O projeto transfere ao Congresso a competência de aprovar a demarcação de TI (Terras Indígenas), que hoje é do governo federal. Na avaliação de organizações indígenas e indigenistas, se aprovado, ele significará, na prática, o fim de novas demarcações.
Segundo o acordo, o presidente da Câmara, Henrique Alves (PMDB-RN), comprometeu-se a criar uma comissão para discutir a PEC e todos os projetos em tramitação na casa que tratem de direitos indígenas. O colegiado será formado por parlamentares, índios e representantes do governo. Sua composição exata, cronograma e prazo de funcionamento ainda não foram definidos.
Na reunião onde o acerto foi fechado, na noite de ontem, lideranças do PT, PDT, PSB, PSDB, PSC e PSOL prometeram não indicar integrantes para a comissão, o que pode dificultar sua instalação. O PV já tinha decidido não fazer indicações.
A criação da comissão para avaliar a PEC havia sido decidida, em reunião entre líderes partidários e Alves, na quarta (11/4), dias antes da Semana do Índio. Ontem, os partidos indicariam seus representantes e, assim, sacramentariam sua instalação. O líder do PT, deputado José Guimarães (CE), chegou a assinar o requerimento para a criação do colegiado, mas voltou atrás.
Durante a campanha à Presidência, Henrique Alves teria prometido à bancada ruralista instalar a Comissão Especial.
Impasse e tumulto
No final da tarde de ontem, as negociações chegaram a um impasse: os índios recusaram a proposta do colégio de líderes partidários de suspender a implantação da comissão por 45 dias.
Depois de transformar o Salão Verde da Câmara em uma grande roda de cantos e danças, os manifestantes ocuparam o plenário. Alguns foram agredidos por seguranças em meio ao tumulto, mas nada foi destruído (veja vídeo abaixo). O local só foi esvaziado após Alves convencer os indígenas a tentar fechar um acordo em seu gabinete.
Mais de 300 índios participaram da mobilização para exigir o arquivamento da PEC 215 e de outros projetos, como a PEC 38/1999, que dá ao Senado a competência das demarcações, e o PL (Projeto de Lei) 1.610/1996, que autoriza a mineração em TIs (veja tabela com projetos contra os direitos indígenas). Os manifestantes também exigiram a revogação da Portaria 303 da AGU (Advocacia-geral da União), que restringe direitos territoriais indígenas e limita novas demarcações (leia mais).

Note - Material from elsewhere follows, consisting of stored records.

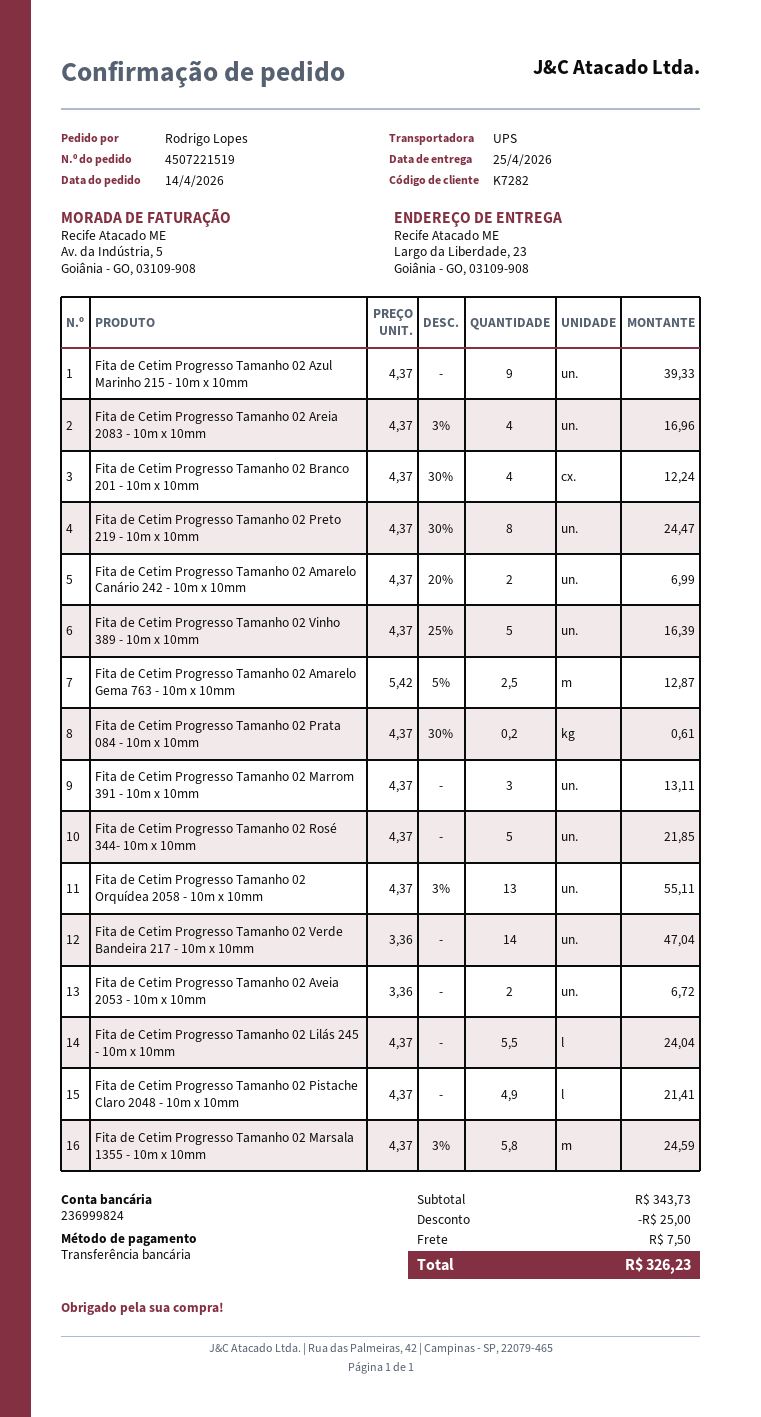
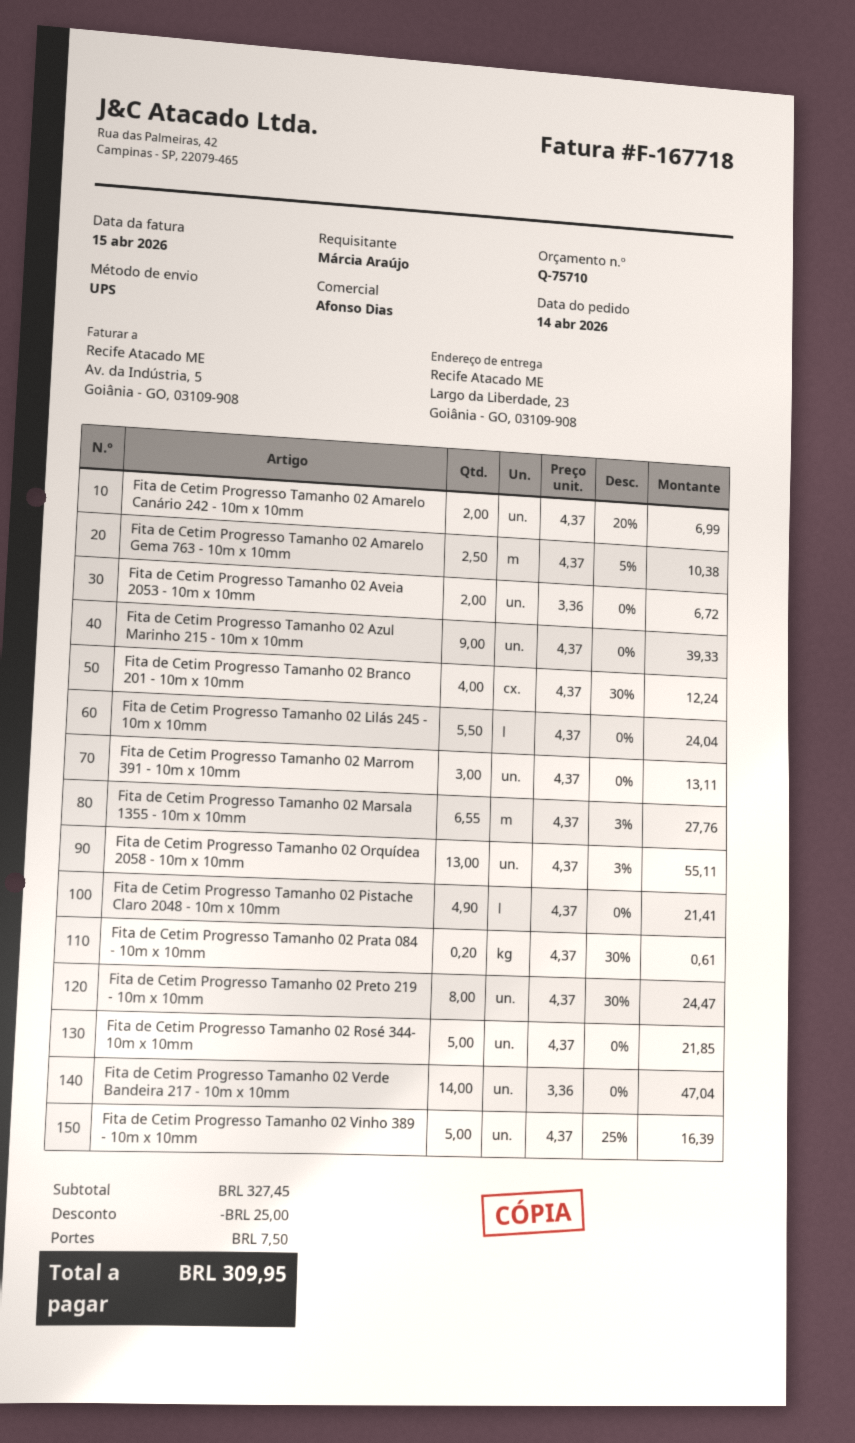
ordered by: Rodrigo Lopes -> Márcia Araújo
Fita de Cetim Progresso Tamanho 02 Areia 2083 - 10m x 10mm: 4 x 4.37 - 3% = 16.96 -> none
Fita de Cetim Progresso Tamanho 02 Amarelo Gema 763 - 10m x 10mm: 2.5 x 5.42 - 5% = 12.87 -> 2.5 x 4.37 - 5% = 10.38
Fita de Cetim Progresso Tamanho 02 Marsala 1355 - 10m x 10mm: 5.8 x 4.37 - 3% = 24.59 -> 6.55 x 4.37 - 3% = 27.76
subtotal: 343.73 -> 327.45
total: 326.23 -> 309.95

Os protestos fazem parte do Abril Indígena, que ocorre há mais de seis anos e que, neste ano, reúne em Brasília cerca de 700 indígenas de 73 povos, de todas as regiões do País, até a próxima sexta (leia o manifesto da mobilização).
“Não somos ingênuos em achar que é só o Congresso que ataca os direitos indígenas. Há uma orquestração do governo e de outros Poderes contra esses direitos. Há conivência da Presidência da República”, criticou Sônia Guajajara, vice-coordenadora da Coiab (Coordenação das Organizações Indígenas da Amazônia Brasileira).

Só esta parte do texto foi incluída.